=== Task material ===
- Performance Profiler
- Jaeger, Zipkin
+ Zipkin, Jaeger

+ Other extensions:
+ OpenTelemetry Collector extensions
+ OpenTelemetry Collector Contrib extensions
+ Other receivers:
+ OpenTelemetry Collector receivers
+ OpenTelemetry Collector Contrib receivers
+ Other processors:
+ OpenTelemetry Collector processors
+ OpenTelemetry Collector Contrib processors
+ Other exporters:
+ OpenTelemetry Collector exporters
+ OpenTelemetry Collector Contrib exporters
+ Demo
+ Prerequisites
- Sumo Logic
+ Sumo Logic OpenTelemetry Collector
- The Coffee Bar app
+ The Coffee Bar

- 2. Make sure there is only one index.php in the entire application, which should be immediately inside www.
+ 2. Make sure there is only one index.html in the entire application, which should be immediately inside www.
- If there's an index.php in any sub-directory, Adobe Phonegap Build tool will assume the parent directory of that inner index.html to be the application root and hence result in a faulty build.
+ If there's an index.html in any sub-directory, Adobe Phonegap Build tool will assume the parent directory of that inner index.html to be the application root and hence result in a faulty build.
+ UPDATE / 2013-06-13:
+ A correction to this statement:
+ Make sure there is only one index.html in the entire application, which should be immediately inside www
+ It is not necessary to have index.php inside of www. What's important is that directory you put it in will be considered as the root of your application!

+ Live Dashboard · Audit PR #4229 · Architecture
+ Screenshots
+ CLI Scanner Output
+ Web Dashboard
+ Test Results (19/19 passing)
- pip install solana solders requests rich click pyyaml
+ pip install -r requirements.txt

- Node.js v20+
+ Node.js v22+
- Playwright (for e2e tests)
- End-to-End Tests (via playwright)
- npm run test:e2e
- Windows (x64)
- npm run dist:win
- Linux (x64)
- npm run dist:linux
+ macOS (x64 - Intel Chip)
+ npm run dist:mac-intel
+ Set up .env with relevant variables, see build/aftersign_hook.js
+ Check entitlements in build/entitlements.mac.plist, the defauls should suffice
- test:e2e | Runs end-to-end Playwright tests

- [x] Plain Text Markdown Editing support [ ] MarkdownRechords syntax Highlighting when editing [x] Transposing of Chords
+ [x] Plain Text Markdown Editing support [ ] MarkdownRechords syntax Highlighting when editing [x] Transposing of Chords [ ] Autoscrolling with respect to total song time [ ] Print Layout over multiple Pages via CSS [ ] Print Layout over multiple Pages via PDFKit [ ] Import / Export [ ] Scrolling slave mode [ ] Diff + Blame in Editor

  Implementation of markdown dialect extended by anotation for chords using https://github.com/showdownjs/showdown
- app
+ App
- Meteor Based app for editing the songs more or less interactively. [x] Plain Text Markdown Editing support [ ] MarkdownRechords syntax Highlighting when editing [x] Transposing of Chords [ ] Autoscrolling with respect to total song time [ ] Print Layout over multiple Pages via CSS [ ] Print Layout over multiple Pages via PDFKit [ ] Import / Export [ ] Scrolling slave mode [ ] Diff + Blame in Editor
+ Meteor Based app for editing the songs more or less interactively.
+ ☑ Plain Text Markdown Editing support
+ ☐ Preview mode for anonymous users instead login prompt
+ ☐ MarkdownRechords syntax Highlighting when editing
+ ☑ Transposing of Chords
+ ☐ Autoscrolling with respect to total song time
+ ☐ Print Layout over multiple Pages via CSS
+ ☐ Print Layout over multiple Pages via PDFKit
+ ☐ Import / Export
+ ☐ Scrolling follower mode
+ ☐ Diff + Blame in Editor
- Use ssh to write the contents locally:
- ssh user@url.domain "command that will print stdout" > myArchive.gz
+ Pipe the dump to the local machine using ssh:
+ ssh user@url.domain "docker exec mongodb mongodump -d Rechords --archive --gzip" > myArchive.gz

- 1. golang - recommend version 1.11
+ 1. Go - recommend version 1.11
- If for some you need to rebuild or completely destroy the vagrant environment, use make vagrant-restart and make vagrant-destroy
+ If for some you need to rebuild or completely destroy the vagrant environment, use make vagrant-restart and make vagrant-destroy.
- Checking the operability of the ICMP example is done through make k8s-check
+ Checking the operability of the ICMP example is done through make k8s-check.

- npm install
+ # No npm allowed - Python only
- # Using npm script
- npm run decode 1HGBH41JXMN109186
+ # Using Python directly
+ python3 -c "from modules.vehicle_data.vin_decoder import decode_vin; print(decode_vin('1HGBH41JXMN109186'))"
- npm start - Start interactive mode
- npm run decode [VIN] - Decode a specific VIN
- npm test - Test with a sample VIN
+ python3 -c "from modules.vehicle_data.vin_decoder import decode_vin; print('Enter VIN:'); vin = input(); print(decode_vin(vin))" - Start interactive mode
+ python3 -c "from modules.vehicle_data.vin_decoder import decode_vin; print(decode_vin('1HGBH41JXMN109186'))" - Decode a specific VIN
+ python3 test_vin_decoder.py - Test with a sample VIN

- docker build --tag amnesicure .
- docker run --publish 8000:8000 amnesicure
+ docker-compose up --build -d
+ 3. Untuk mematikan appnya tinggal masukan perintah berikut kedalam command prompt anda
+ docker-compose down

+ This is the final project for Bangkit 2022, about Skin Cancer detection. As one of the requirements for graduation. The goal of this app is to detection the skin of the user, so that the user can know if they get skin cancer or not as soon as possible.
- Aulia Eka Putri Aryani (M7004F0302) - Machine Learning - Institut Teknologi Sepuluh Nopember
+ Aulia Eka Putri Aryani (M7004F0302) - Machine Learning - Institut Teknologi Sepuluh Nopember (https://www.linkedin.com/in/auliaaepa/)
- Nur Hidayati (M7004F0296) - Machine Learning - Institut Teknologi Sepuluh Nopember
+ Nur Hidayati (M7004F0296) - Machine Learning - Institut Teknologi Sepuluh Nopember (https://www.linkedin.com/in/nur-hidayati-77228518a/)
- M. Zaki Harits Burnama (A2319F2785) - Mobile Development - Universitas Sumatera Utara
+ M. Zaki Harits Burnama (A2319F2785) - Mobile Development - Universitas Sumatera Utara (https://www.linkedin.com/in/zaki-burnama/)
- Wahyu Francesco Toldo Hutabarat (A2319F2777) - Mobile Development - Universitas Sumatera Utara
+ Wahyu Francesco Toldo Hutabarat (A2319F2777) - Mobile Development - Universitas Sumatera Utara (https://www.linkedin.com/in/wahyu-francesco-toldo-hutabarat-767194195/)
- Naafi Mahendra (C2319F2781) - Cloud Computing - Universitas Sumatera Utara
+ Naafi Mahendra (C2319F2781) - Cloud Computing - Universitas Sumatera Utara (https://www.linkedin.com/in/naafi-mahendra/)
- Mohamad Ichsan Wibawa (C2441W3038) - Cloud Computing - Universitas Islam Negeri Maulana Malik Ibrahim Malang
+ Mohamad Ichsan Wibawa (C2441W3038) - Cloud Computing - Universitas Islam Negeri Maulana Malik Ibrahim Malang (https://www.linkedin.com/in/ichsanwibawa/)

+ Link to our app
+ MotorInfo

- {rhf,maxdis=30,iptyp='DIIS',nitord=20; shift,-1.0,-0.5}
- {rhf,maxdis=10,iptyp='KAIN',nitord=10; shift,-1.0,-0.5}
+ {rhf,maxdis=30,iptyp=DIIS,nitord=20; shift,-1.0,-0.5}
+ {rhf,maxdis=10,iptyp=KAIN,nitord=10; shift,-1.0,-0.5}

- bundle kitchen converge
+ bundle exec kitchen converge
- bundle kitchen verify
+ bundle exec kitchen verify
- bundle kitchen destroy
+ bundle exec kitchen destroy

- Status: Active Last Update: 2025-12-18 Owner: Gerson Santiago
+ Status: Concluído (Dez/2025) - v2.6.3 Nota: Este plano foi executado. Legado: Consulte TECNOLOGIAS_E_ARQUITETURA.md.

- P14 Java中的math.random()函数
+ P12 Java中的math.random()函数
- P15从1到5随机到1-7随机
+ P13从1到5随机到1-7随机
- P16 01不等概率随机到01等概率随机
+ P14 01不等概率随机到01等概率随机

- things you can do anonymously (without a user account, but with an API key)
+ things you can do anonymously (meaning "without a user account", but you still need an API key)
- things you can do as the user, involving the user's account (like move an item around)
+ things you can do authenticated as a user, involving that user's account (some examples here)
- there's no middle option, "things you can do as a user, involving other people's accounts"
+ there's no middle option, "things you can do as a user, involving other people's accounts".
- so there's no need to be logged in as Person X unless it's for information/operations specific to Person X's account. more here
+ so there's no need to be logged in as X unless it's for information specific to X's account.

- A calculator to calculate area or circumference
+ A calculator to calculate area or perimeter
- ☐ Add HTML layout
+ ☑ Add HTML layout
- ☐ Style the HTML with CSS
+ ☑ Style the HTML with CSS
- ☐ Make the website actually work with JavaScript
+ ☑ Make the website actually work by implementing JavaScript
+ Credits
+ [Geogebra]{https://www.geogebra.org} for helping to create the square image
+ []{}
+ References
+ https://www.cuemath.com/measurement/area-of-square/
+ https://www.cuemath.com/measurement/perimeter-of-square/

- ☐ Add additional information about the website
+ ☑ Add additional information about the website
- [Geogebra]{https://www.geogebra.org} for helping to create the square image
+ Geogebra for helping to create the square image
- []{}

=== What you will do ===
Check each line above for the string "website" and show the ones that have it.

=== Exercise solution ===
- ☐ Make the website actually work with JavaScript
+ ☑ Make the website actually work by implementing JavaScript
- ☐ Add additional information about the website
+ ☑ Add additional information about the website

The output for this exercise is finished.